Teen Girl In The Tower With Power
Modern YA has seen an increase in princesses or poor orphans using magic to escape and become politically powerful. Marissa Meyer’s Cinder, Kendare Blake’s Three Dark Crowns, Alwyn Hamilton’s Rebel of the Sands, Laurie Forest’s The Black Witch, Tomi Adeyemi’s Children of Blood and Bone, Renée Ahdieh’s The Wrath and the Dawn, Sarah J. Maas’s A Court of Mist and Fury, and Roshani Chokshi‘s The Star-Touched Queen all show confined women discovering agency (or magic), freeing themselves (and others), and changing the world in the process. Although magical guides often introduce heroines to magic, no one hands them freedom. Whether protagonists are trapped in dungeons, marriage, locked rooms, abusive homes, there is no easy way out of their various towers. Instead, the girl in the tower wields the power to break free. The royal potential exists in the girl in the tower.

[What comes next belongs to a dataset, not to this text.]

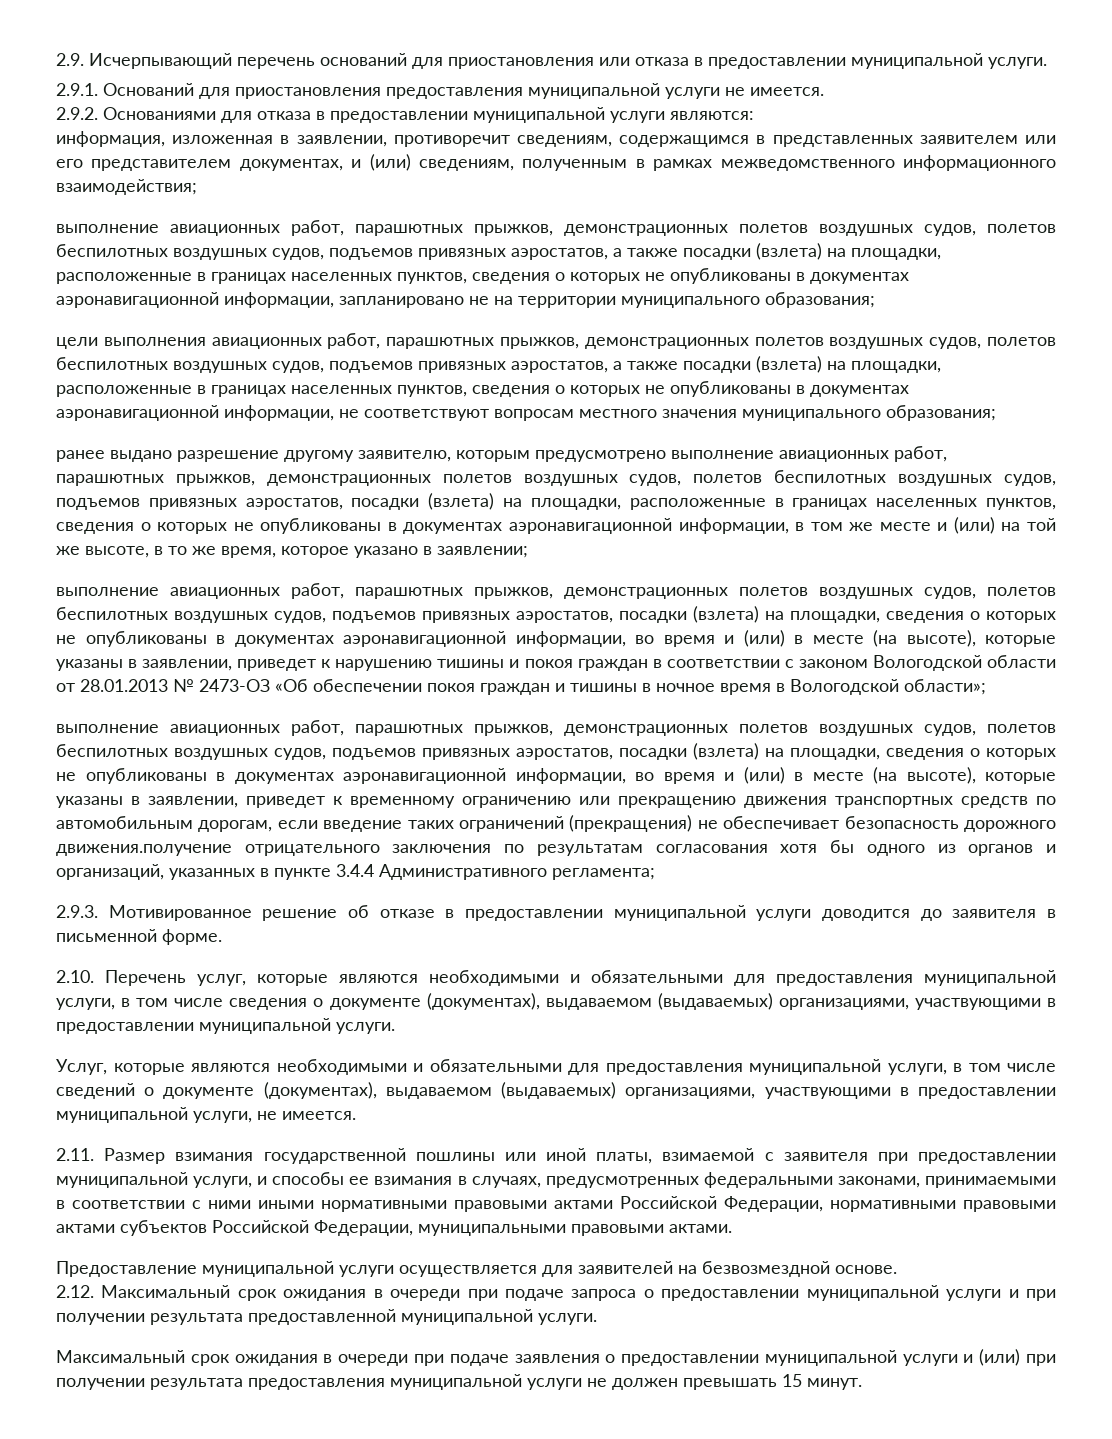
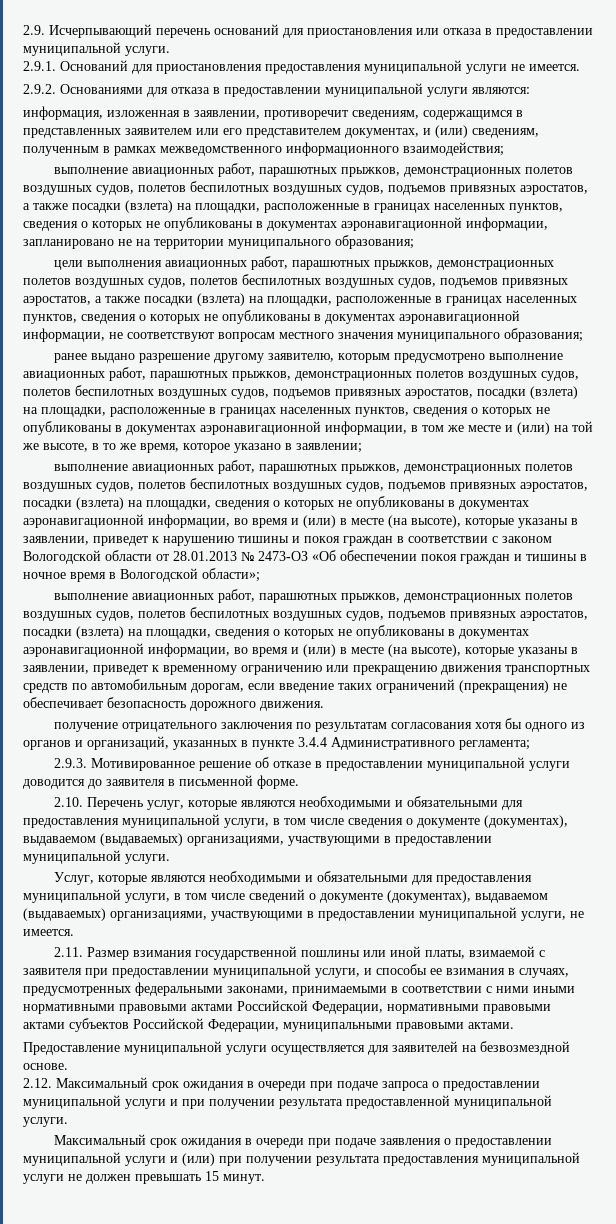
- выполнение авиационных работ, парашютных прыжков, демонстрационных полетов воздушных судов, полетов беспилотных воздушных судов, подъемов привязных аэростатов, посадки (взлета) на площадки, сведения о которых не опубликованы в документах аэронавигационной информации, во время и (или) в месте (на высоте), которые указаны в заявлении, приведет к временному ограничению или прекращению движения транспортных средств по автомобильным дорогам, если введение таких ограничений (прекращения) не обеспечивает безопасность дорожного движения.получение отрицательного заключения по результатам согласования хотя бы одного из органов и организаций, указанных в пункте 3.4.4 Административного регламента;
+ выполнение авиационных работ, парашютных прыжков, демонстрационных полетов воздушных судов, полетов беспилотных воздушных судов, подъемов привязных аэростатов, посадки (взлета) на площадки, сведения о которых не опубликованы в документах аэронавигационной информации, во время и (или) в месте (на высоте), которые указаны в заявлении, приведет к временному ограничению или прекращению движения транспортных средств по автомобильным дорогам, если введение таких ограничений (прекращения) не обеспечивает безопасность дорожного движения.
+ получение отрицательного заключения по результатам согласования хотя бы одного из органов и организаций, указанных в пункте 3.4.4 Административного регламента;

And once these women become ruling members of society, they destroy the institutions previously confining them.
Liberating Ladies
Wrapping things up, the Medieval girl in the tower trope persists in modern YA to tackle both female confinement and liberation. Much like the lady in a tower, caregivers lock away girls whose physical or psychological powers are threatening. YA Literature understands that girls leaving the tower draws a roadmap for women escaping captivity modern world. I for one, am a fan of the girl in the tower trope. YA authors continue to publish works where even when women are trapped and feel despair, they can get back up, escape, and demolish the people who dared confine them in the first place.